Snazzy! The neglected woodshed was re-purposed into a sturdy storage building for winter storage of the grill, the bicycle built-for-two, lawn mowers and garden tools. 


Eighteen family members and close friends gathered each evening over the supper meals during the week that Val, Rick and Venessa and friend Fred, 98 and 92 years young, paid us their yearly visit.




Since we left, Kevin, Kyle, Joe and Tylar have replaced the old hemlock logs in the dock cribbing with fresh timbers. Looks amazing! Dad would be tickled with all the improvements. Cheryl did a great job capturing the rebuild on camera so the whole family could revel in the moment.

Joe, Tylar, Kyle and Kevin
Wally’s mother turned 98 in September. She continues to be well-cared for by the loving staff of the Sweet Seniors Guest Home in East Millinocket.
Cruiser friends with a family retreat on the coast invited us to join them... two times! Our long-time friend Carole, whose interest in our blog has become legendary, brought her dull knife collection to our cabin.
After a leisurely tour of the improvements of the O’Brien/Campbell compound, she returned home with a dozen sharp knives. How great is that? Gardening fell to Wally this summer. His daily crop care paid off with great fresh produce.
Somehow Wally and I managed to fit in a 10-day motorcycle trip, touring clock-wise around Quebec’s Gaspe Peninsula in August. Breath-taking scenery... mountainsides to the right, expanses of the St. Lawrence Seaway to the left with tiny hamlets nestled in the scalloped coastline. French was the language of choice of the Quebecois. We managed to find food, restrooms and fuel, despite our inability to even begin to master their language. Luckily we had booked our overnights on-line...in English!
























Emily and Bailey may have started a new end-of-summer tradition... a “S’Mores and More Party” at Dad’s camp for the Windy Shores Road camp owners. The “More” was campfire pies... m-m-m. The response from the girls’ hand-delivered invitations was heart-warming. It was a social moment that was long over-due.
Wayne,Chick,Ellen Monika,Betty,Lynn,Lois

We had a flurry of visits as we moved south... every one of them a treat. Family in MA, Cruisers in VA, two weeks with our Black Mountain Home for Children family, two couples from our Saudi days in NC, family in Myrtle Beach, SC, RVers from our Benson, AZ Co-op days and Bottle Lake neighbors here in FL. We even shocked ourselves by springing for tickets to a sold-out Eagles concert at the 18,000-seat Greensboro, NC Coliseum.

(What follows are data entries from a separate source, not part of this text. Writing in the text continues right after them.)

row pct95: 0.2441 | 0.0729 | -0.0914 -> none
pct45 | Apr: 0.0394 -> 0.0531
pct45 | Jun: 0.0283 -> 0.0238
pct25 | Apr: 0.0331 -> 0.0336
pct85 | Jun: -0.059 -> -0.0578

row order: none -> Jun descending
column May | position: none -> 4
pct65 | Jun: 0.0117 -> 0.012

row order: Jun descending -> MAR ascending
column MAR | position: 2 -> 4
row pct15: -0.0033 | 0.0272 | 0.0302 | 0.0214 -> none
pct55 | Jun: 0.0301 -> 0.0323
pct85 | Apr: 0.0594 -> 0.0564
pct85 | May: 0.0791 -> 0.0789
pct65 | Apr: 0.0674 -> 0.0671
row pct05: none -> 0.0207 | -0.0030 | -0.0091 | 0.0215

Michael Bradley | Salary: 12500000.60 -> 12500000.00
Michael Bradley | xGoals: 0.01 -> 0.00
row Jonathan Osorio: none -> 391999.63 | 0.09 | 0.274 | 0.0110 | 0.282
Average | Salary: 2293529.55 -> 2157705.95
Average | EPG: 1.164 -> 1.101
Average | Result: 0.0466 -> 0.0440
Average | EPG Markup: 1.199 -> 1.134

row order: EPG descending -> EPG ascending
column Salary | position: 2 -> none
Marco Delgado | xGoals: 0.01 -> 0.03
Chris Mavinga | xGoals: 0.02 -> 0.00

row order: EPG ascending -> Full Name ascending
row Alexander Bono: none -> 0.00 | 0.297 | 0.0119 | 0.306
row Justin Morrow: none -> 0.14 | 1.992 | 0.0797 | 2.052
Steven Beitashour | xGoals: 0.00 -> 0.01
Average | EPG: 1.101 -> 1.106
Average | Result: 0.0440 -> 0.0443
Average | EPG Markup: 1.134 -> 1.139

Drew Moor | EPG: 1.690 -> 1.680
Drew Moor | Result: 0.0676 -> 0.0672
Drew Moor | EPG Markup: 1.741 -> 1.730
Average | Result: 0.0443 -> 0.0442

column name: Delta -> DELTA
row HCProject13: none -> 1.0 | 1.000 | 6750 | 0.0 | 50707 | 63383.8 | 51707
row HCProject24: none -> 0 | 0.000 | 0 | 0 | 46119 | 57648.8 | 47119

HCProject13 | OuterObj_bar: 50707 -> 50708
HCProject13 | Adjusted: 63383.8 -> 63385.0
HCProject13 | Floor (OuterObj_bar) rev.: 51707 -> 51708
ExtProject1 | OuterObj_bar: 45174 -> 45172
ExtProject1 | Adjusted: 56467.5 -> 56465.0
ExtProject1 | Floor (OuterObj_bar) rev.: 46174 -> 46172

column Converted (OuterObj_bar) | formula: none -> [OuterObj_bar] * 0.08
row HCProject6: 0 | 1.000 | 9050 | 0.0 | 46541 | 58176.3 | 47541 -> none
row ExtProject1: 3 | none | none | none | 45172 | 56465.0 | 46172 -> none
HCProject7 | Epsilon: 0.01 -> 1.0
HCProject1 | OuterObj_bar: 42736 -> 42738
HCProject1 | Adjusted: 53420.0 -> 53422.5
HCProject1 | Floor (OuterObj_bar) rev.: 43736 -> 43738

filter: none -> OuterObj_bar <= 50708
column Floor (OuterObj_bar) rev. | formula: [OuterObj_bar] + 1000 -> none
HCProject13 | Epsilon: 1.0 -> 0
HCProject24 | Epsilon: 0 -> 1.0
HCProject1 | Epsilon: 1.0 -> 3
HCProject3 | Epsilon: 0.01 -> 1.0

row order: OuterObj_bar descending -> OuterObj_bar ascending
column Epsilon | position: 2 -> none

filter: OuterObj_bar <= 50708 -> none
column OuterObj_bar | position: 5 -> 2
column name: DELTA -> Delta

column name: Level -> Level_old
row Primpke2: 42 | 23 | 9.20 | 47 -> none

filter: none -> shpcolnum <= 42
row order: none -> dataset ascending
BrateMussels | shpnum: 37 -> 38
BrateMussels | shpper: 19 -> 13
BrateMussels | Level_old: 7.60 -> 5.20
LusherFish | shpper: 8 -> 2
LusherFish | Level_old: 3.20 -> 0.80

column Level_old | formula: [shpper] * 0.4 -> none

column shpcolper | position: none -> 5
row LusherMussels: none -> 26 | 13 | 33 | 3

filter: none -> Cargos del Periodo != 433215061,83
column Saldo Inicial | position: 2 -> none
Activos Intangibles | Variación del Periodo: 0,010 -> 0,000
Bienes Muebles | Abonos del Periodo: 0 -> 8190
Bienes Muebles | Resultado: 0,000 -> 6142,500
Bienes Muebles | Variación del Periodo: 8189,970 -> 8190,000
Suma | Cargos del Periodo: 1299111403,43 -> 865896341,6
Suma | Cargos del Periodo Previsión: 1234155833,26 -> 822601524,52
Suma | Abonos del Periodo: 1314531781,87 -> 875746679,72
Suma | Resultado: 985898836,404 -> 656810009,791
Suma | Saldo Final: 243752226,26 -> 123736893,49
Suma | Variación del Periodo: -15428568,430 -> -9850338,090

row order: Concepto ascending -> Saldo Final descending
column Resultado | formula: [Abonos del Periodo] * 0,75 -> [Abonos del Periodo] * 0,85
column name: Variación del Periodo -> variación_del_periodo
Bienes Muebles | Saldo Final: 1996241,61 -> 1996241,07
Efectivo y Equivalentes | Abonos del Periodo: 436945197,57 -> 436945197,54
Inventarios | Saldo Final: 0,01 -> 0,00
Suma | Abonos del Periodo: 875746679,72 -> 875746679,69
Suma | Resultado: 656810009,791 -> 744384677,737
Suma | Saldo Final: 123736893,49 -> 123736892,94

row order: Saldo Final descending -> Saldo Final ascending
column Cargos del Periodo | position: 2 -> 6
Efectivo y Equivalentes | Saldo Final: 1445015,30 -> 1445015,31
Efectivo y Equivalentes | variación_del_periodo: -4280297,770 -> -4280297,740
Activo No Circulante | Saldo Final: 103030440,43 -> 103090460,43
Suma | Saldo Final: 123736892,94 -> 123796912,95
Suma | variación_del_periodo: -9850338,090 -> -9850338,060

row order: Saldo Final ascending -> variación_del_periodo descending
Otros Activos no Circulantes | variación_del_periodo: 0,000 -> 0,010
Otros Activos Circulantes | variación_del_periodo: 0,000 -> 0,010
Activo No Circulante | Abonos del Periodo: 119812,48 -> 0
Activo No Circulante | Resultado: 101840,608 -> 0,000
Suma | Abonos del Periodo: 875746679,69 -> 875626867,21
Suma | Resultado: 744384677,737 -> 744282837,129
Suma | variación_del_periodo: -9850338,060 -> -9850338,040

The recently departed Glenn Frey would have been blown away by the stellar performances of his remaining band members along with guest singer Vince Gill and Glenn’s own 22 year-old son Deacon.  The NC State Fair the next day in nearby Raleigh was incredible as well.










We’ve been living aboard Summertime “on the hard”... perched up on dry land... in Port Charlotte, FL since October 21st. Hurricane Irma passed over this area on Sept. 10th roaring along at 125 mph. Not a boat here at Safe Cove Boat Yard with its covered bays suffered damage!  Thank you Lord!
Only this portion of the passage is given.